A unit of gold is said to (give and take a little) buy the same good through time - hence the gold standard. My hypothesis is: does the denomination 'size' of fiat money (currency) buy the same goods (opposed to the nominal size which will differ from time to time, place to place). How many of the lowest paper notes does it take to buy 'x' good - my case a big mac. I have found that in the developed world it costs generally around 2 of the lowest denomination notes for a McDonald's Big Mac (2012). Of course the amount grows the less developed the country - Sri Lanka 29. I conclude there maybe a 'standard note' (thank you to my student Paul) that will stand like a 'standing wave' over time and place; nominal prices will flow (rise) through it. Difficult to find a standard good, and there are lag times of course as note stay in circulation for some time in stable economies.

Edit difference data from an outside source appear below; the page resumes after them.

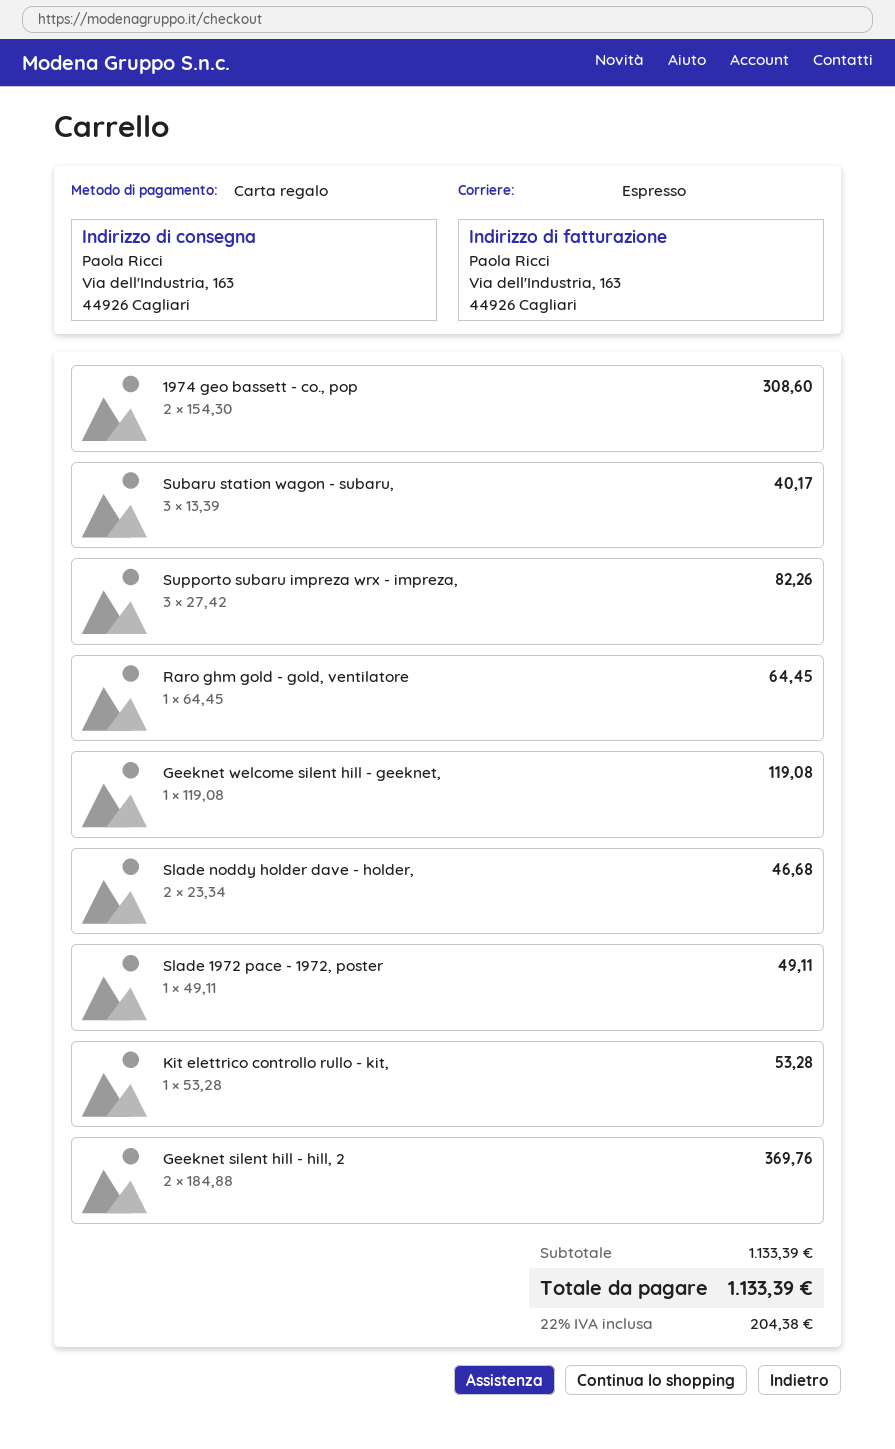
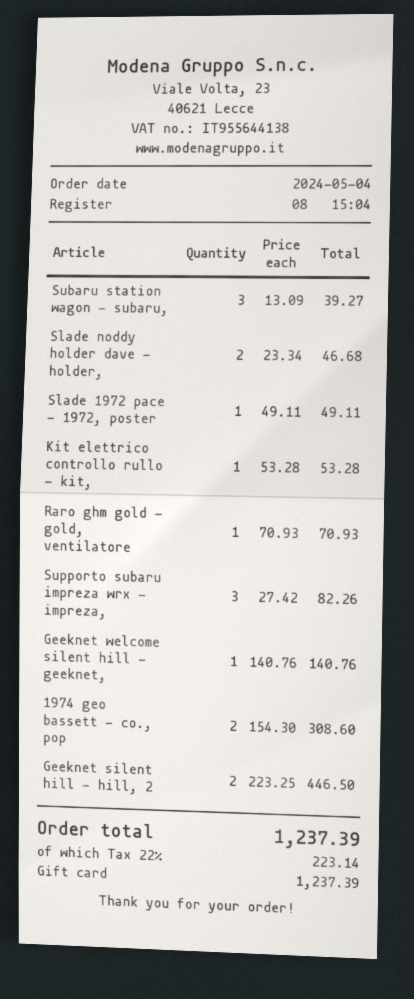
Subaru station wagon - subaru,: 3 x 13.39 = 40.17 -> 3 x 13.09 = 39.27
Raro ghm gold - gold, ventilatore: 1 x 64.45 = 64.45 -> 1 x 70.93 = 70.93
Geeknet welcome silent hill - geeknet,: 1 x 119.08 = 119.08 -> 1 x 140.76 = 140.76
Geeknet silent hill - hill, 2: 2 x 184.88 = 369.76 -> 2 x 223.25 = 446.50
tax: 22% = 204.38 -> 22% = 223.14
total: 1133.39 -> 1237.39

You may ask what that has to do with fractals: well fractals share a feature - regular irregularity (same but different) at all scales. For money, the regular is the note or the coin. The irregular is the nominal size of the note or coin, or the country it is from, or the colour and so on...
I will soon publish a table of my Big Mac standard note.
Inflation through time - and the standard note.
The test will be: does the standard note hold through time with inflation? My survey of the US dollar says not exactly. But here the inflation has been rather slow compared to the the countries with hyper inflation. I wonder if in Zimbabwe dollar note size bought the same (amount) of good through there time of hyper inflation?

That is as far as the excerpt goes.